▶ [Task details] Work out how many lines in the records below include the string "preaiでAI用にアルゴリズムを全て書き換え中", and reply with that number alone.

Before and after images:

--------------------------------------------------

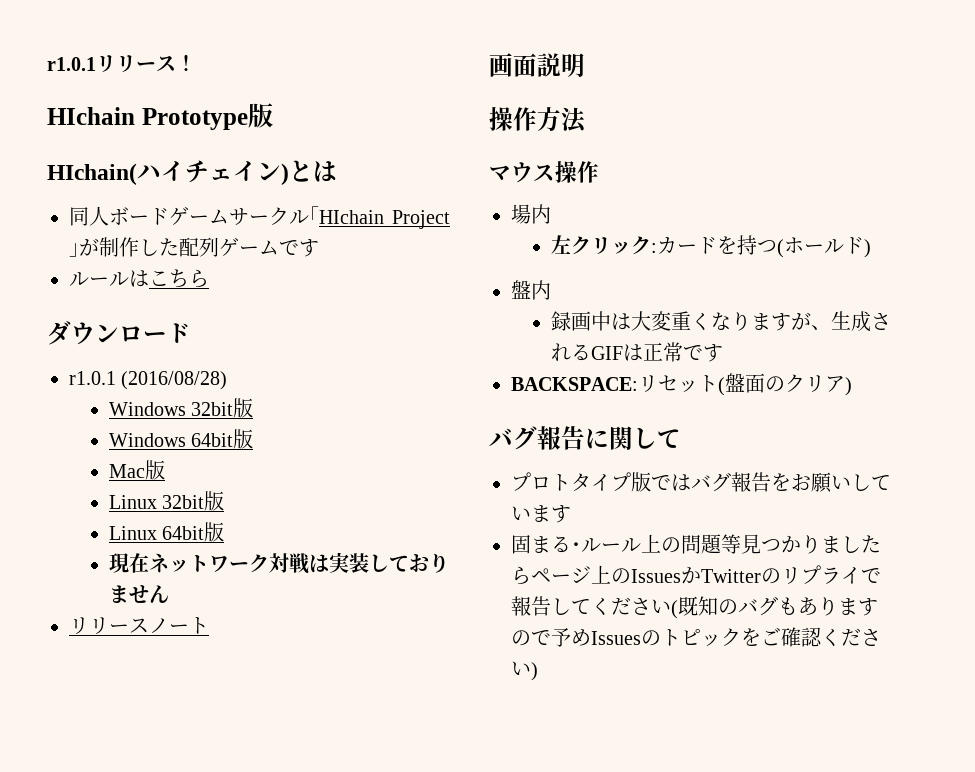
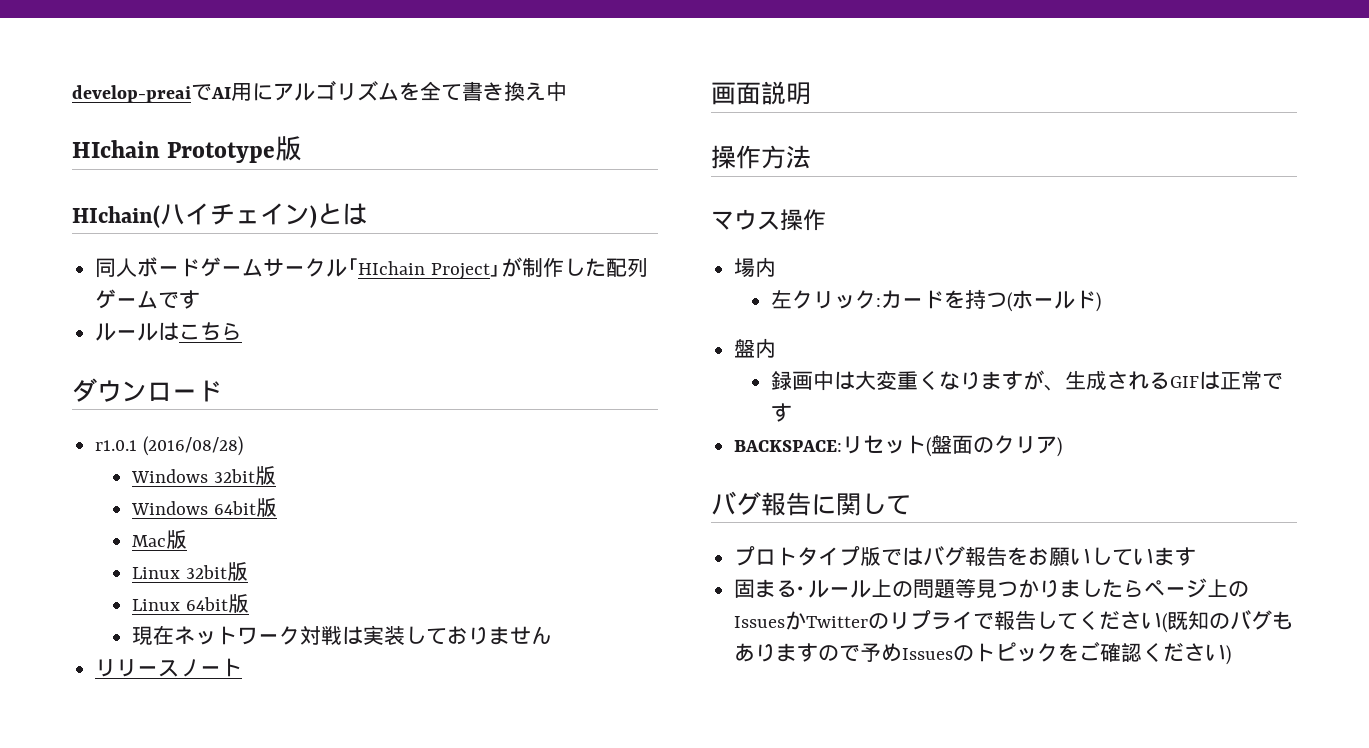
[47,54,196,72] r1.0.1リリース！ -> [72,80,567,103] develop-preaiでAI用にアルゴリズムを全て書き換え中

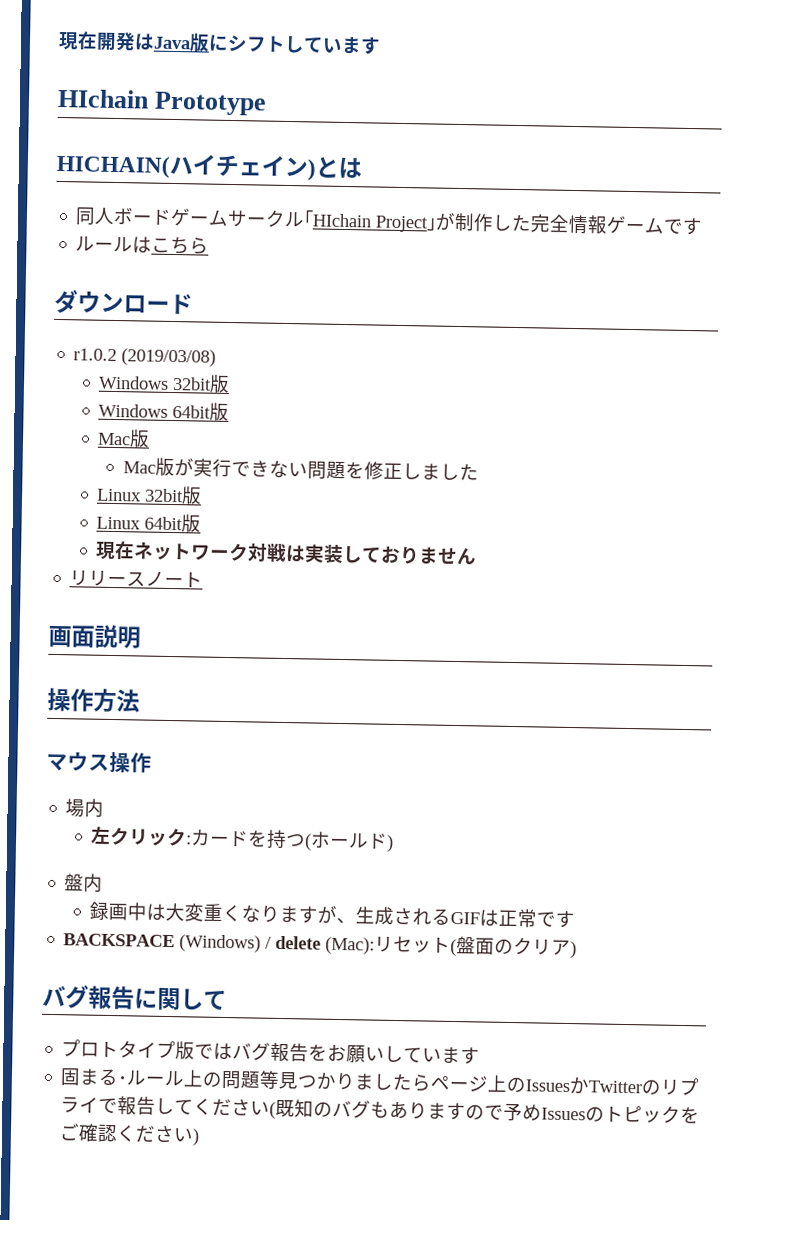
[72,80,567,103] develop-preaiでAI用にアルゴリズムを全て書き換え中 -> [58,31,381,55] 現在開発はJava版にシフトしています
[275,136,303,161] [72,205,160,228] 版 // HIchain( -> [56,154,170,178] // HICHAIN(
[605,258,648,277] 配列 -> [530,214,609,235] 完全情報
[95,436,243,456] r1.0.1 (2016/08/28) -> [73,348,217,367] r1.0.2 (2019/03/08)
(188, 539) none -> [123,457,480,481] // Mac版が実行できない問題を修正しました
[734,440,843,452] BACKSPACE: -> [63,933,376,955] BACKSPACE (Windows) / delete (Mac):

--------------------------------------------------

▶ [Answer section] 2